What this task involves
Report each line of the listing that carries the word "number".

Task data
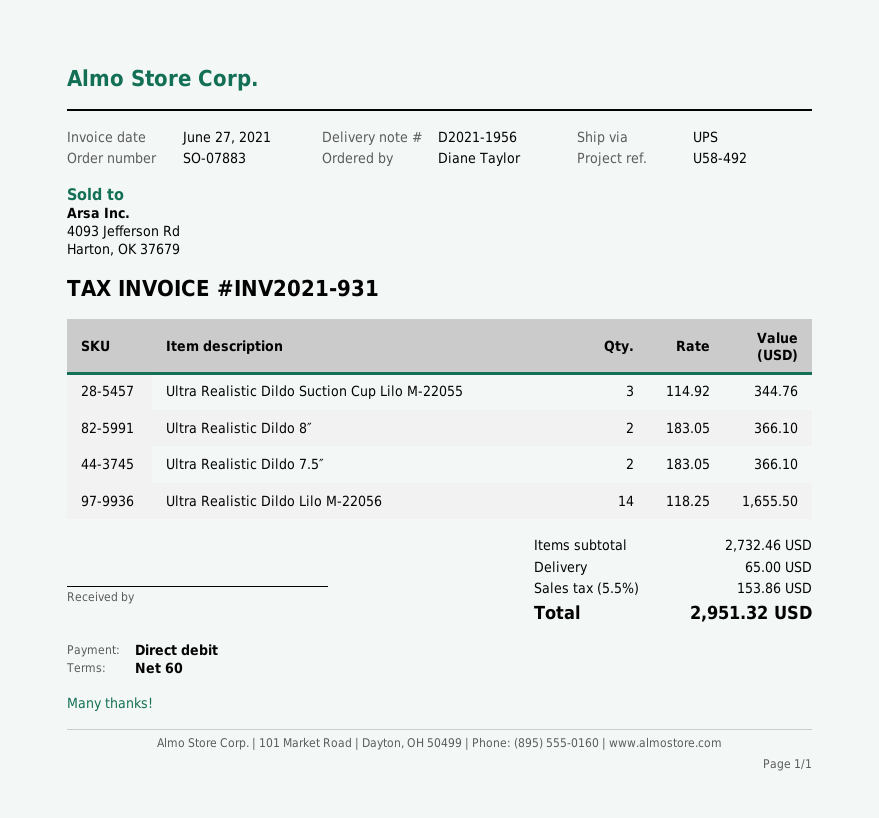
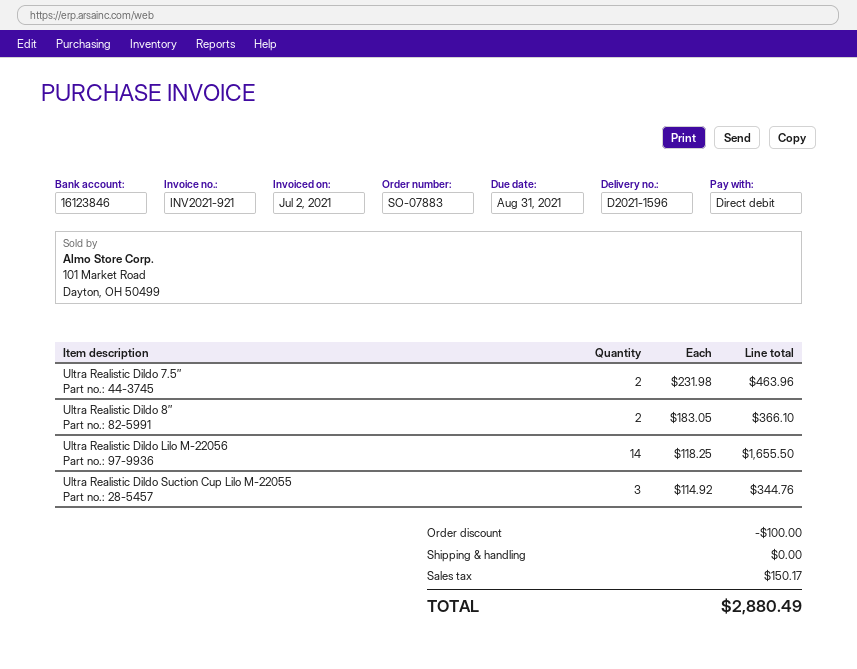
delivery note number: D2021-1956 -> D2021-1596
invoice number: INV2021-931 -> INV2021-921
invoice date: 2021-06-27 -> 2021-07-02
Ultra Realistic Dildo 7.5″: 2 x 183.05 = 366.10 -> 2 x 231.98 = 463.96
discount: none -> 100.00
shipping: 65.00 -> 0.00
tax: 153.86 -> 150.17
total: 2951.32 -> 2880.49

Response for this exercise
delivery note number: D2021-1956 -> D2021-1596
invoice number: INV2021-931 -> INV2021-921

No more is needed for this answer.